|Muslin, Elizabeth - UNIV WISCONSIN-MADISON|
|Clark, Suzanne - UNIV WISCONSIN-MADISON|
Submitted to: Brewers Digest
Publication Type: Abstract Only
Publication Acceptance Date: June 25, 2001
Publication Date: N/A
Technical Abstract: The thermal stability of alpha-glucosidase is important because the conversion of barley starch to fermentable sugars during industrial production of ethanol (e.g. brewing, fuel ethanol production) typically takes place at temperatures of 65-73 degrees Celsius. We investigated the thermostability of alpha-glucosidases from four plant species, compared their deduced amino acid sequences, and tested the contribution of proline residues to the thermostability of alpha-glucosidase. The alpha- glucosidase from barley (Hordeum vulgare) was significantly less thermostable than the other three alpha-glucosidases.
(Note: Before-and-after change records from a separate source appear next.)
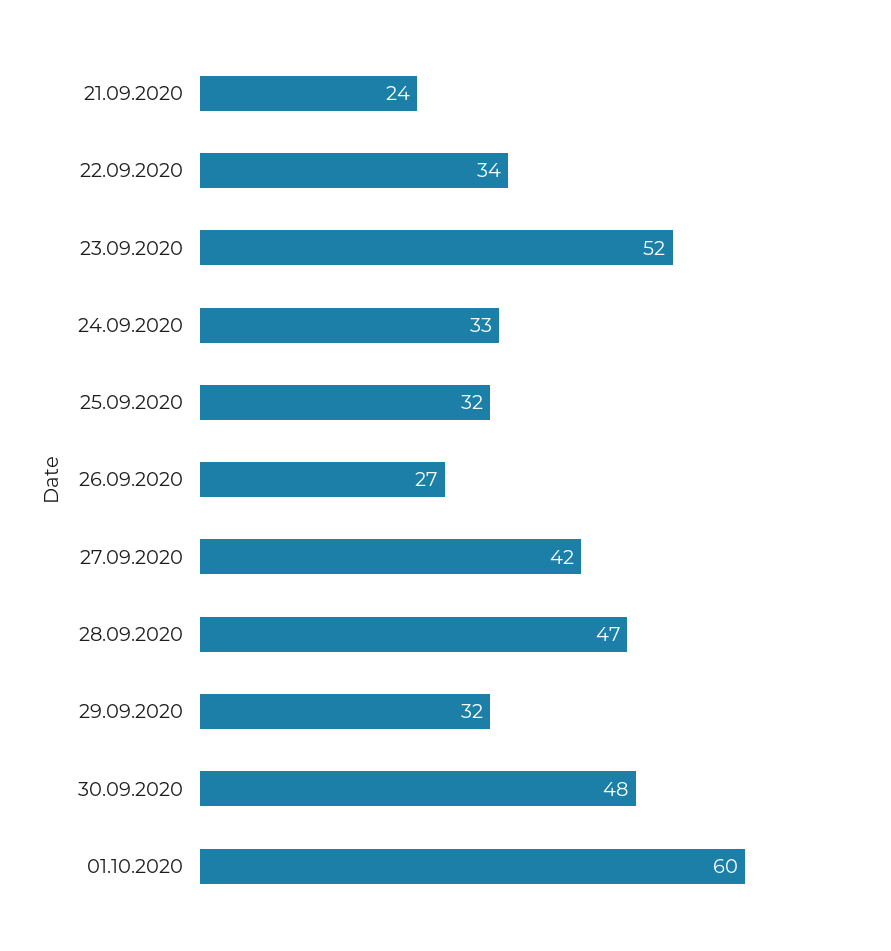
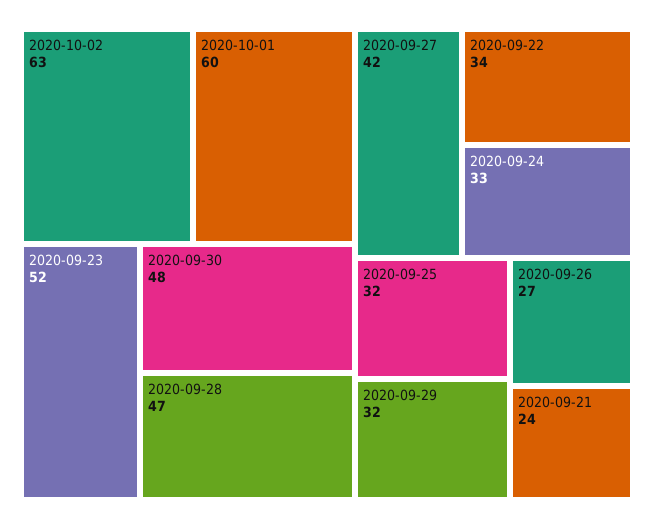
2020-10-02: none -> 63

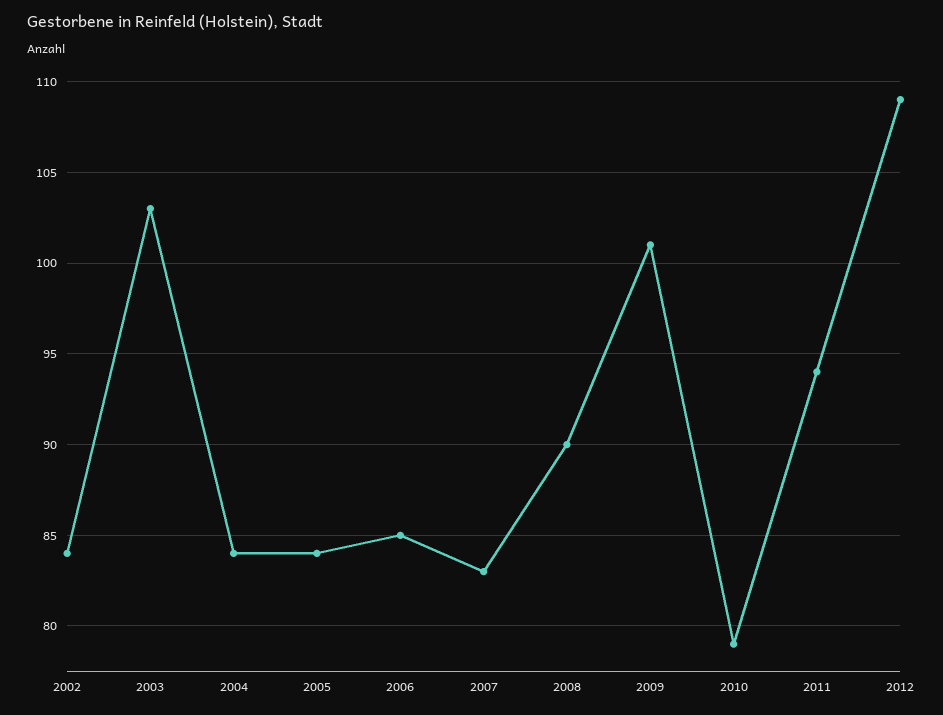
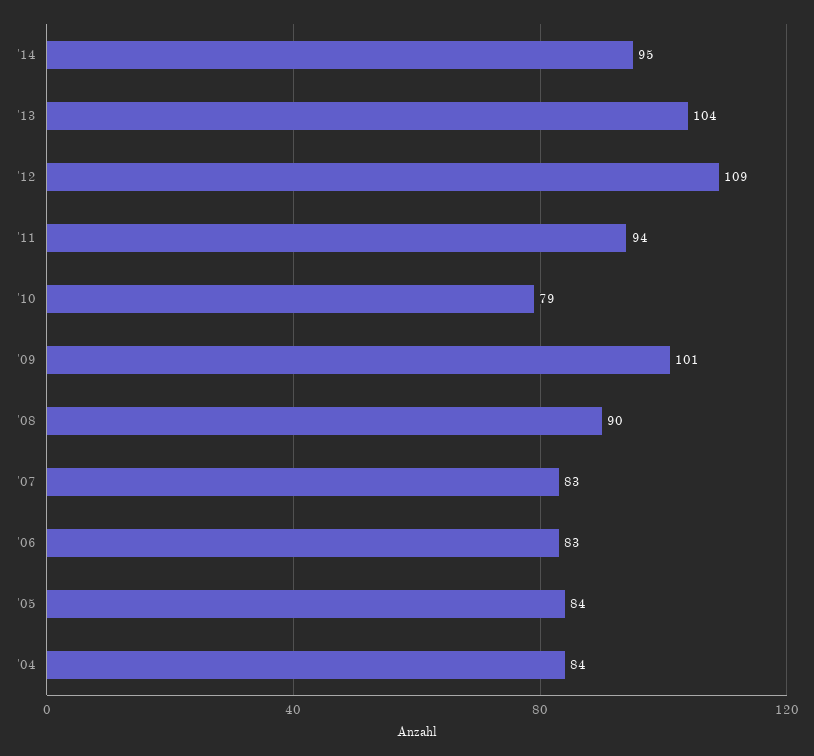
2002: 84 -> none
2003: 103 -> none
2006: 85 -> 83
'14: none -> 95
'13: none -> 104

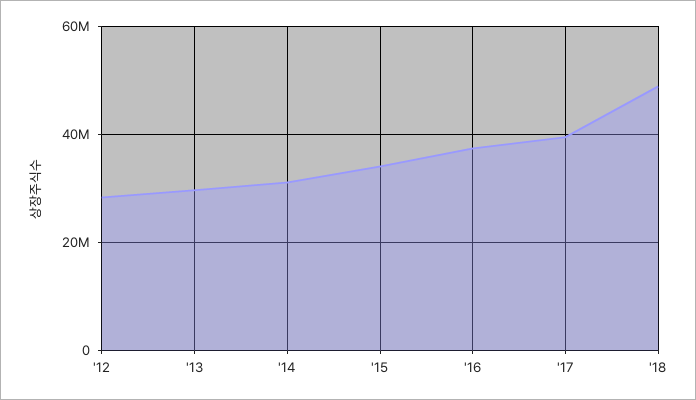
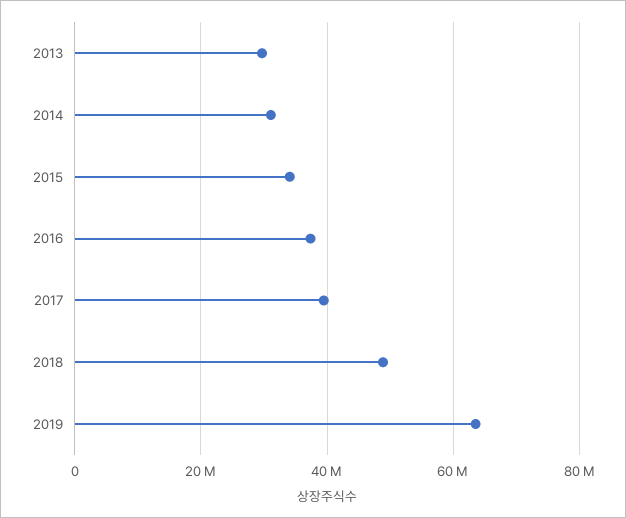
'12: 28000000 -> none
2019: none -> 64000000

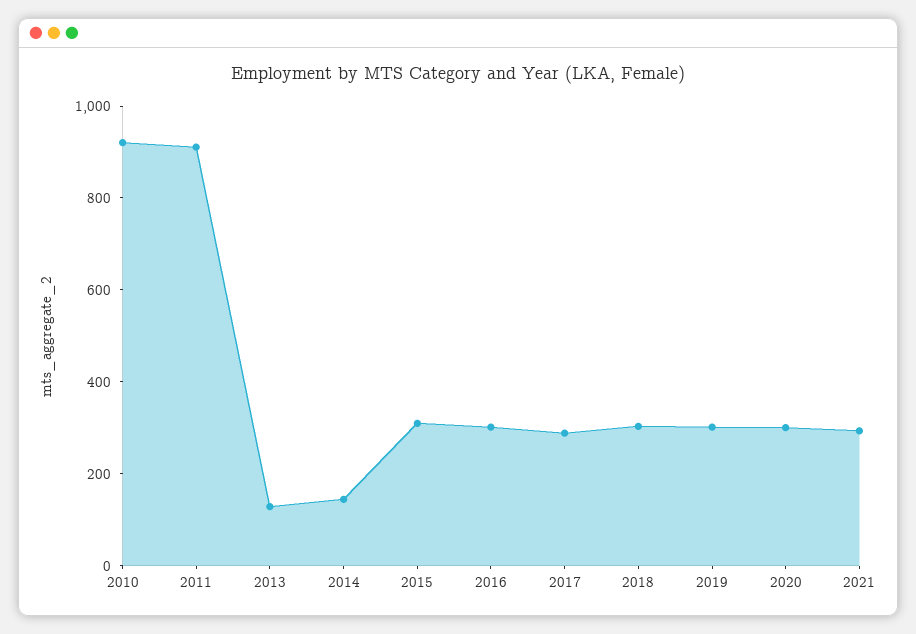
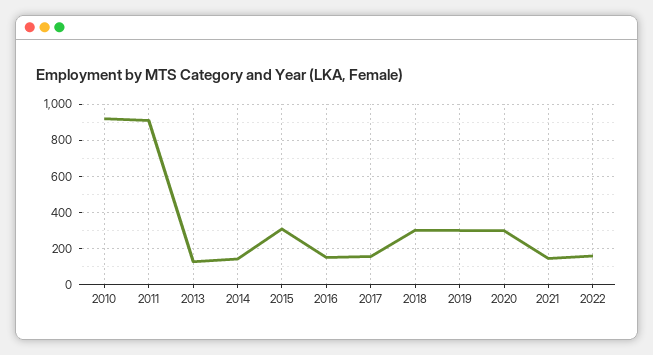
2016: 300 -> 150
2017: 300 -> 150
2021: 300 -> 150
2022: none -> 150

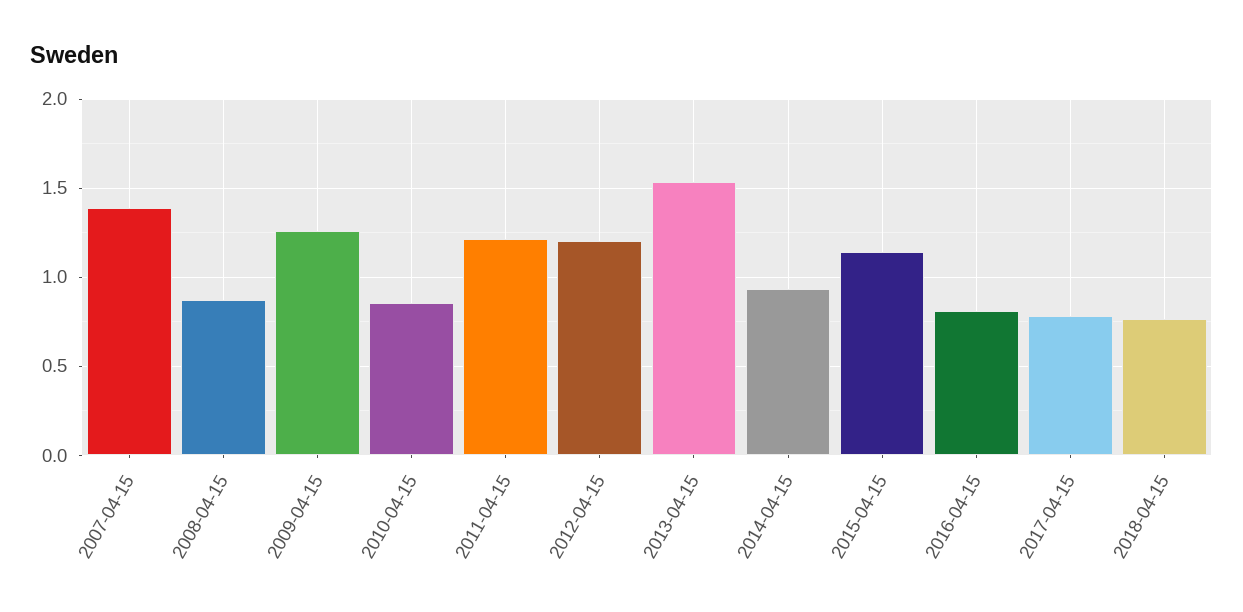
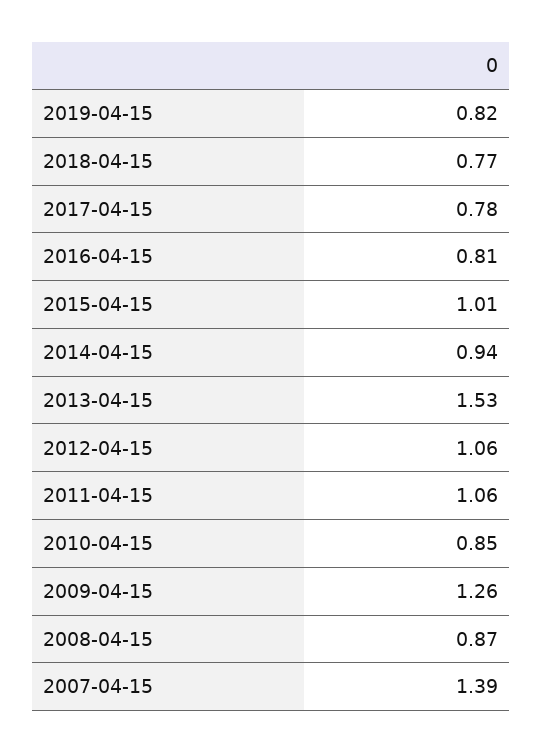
2011-04-15: 1.2 -> 1.06
2012-04-15: 1.2 -> 1.06
2015-04-15: 1.15 -> 1.01
2019-04-15: none -> 0.82

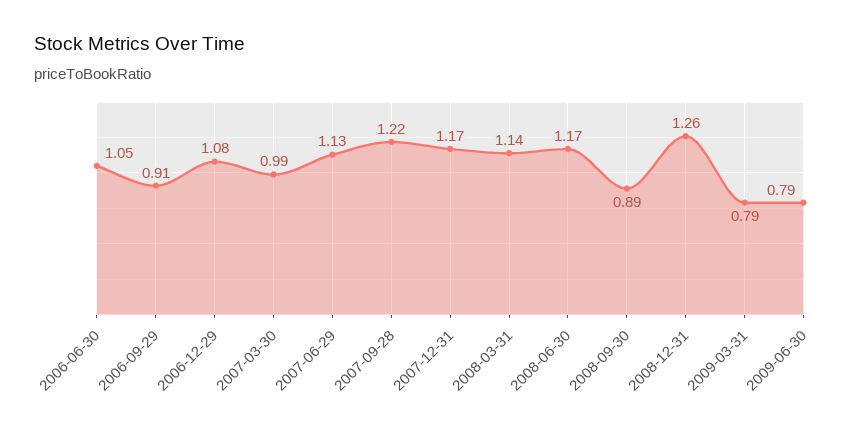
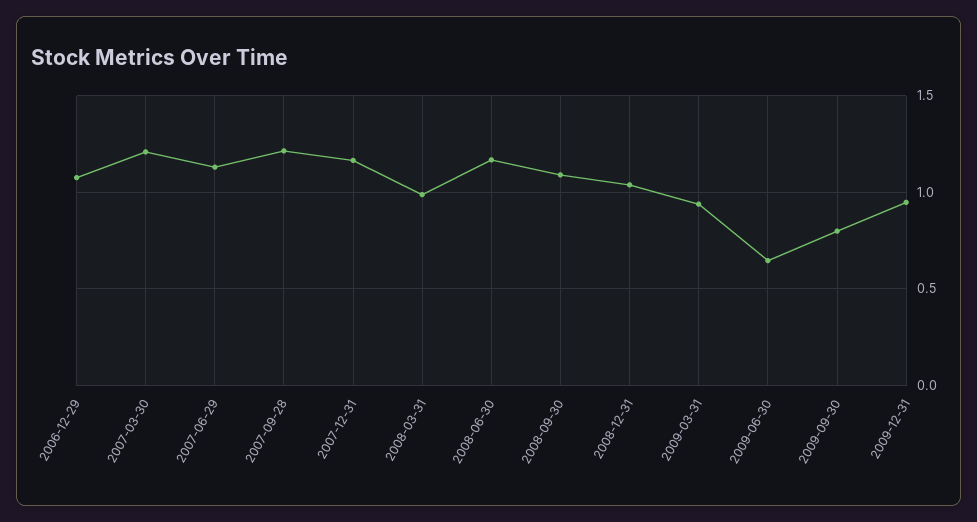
2006-06-30: 1.05 -> none
2006-09-29: 0.91 -> none
2007-03-30: 0.99 -> 1.2
2008-03-31: 1.14 -> 1
2008-09-30: 0.89 -> 1.1
2008-12-31: 1.26 -> 1.05
2009-03-31: 0.79 -> 0.95
2009-06-30: 0.79 -> 0.65
2009-09-30: none -> 0.8
2009-12-31: none -> 0.95

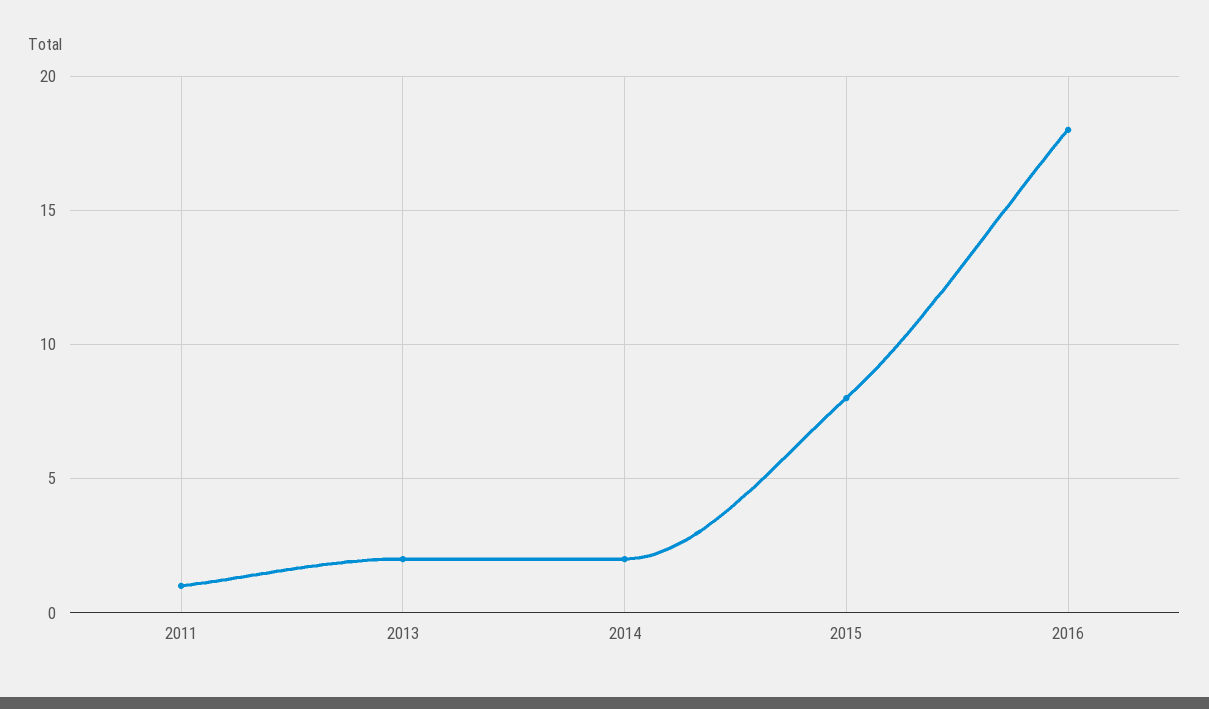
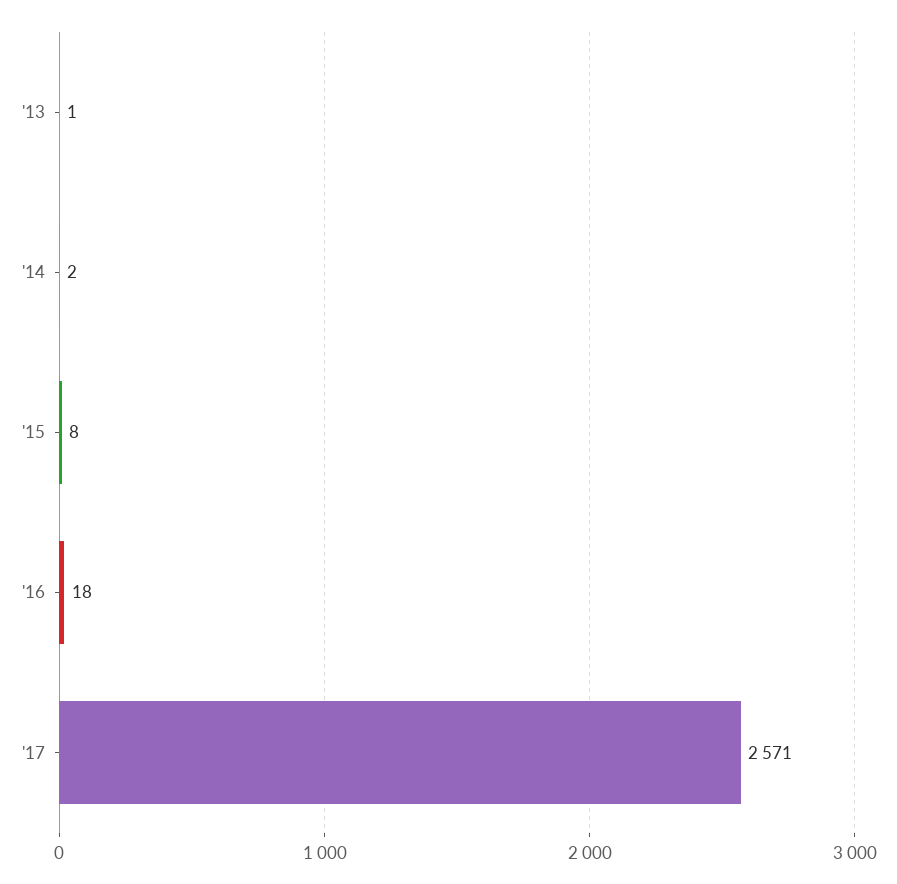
2011: 1 -> none
2013: 2 -> 1
'17: none -> 2571

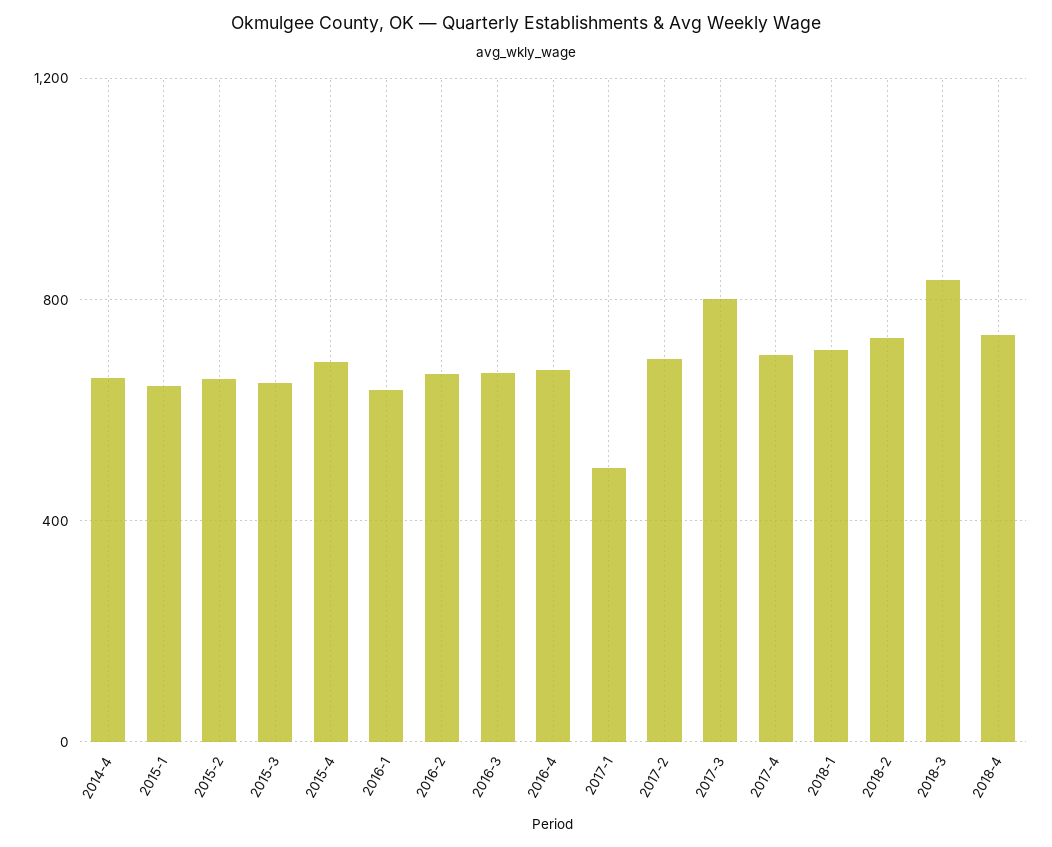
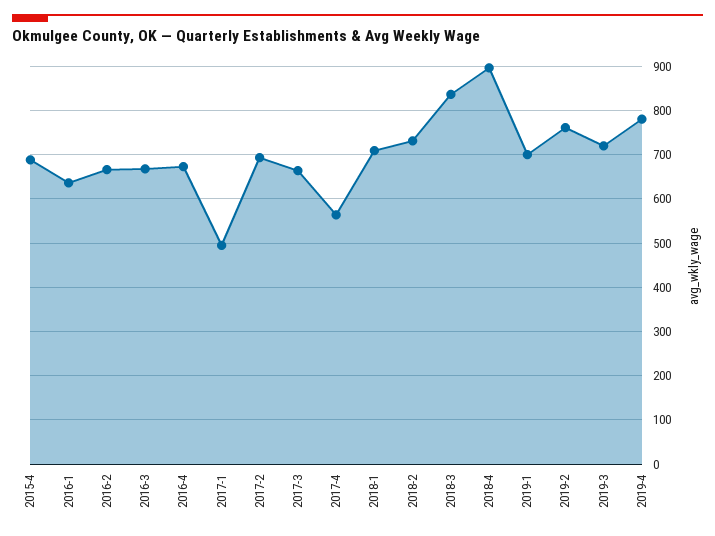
2014-4: 650 -> none
2015-1: 650 -> none
2015-2: 650 -> none
2015-3: 650 -> none
2017-3: 800 -> 660
2017-4: 700 -> 560
2018-4: 750 -> 900
2019-1: none -> 700
2019-2: none -> 760
2019-3: none -> 720
2019-4: none -> 780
A comparison of the published deduced amino acid sequences of these four alpha-glucosidases revealed conserved proline residues in the three most thermostable alpha- glucosidases that were not found in the barley enzyme. Site-directed mutagenesis was done on recombinant barley alpha-glucosidase to create proteins with prolines at these conserved positions. The thermostability (T50) of one of these mutant enzymes was 10 degrees Celsius higher than the non-mutated enzyme.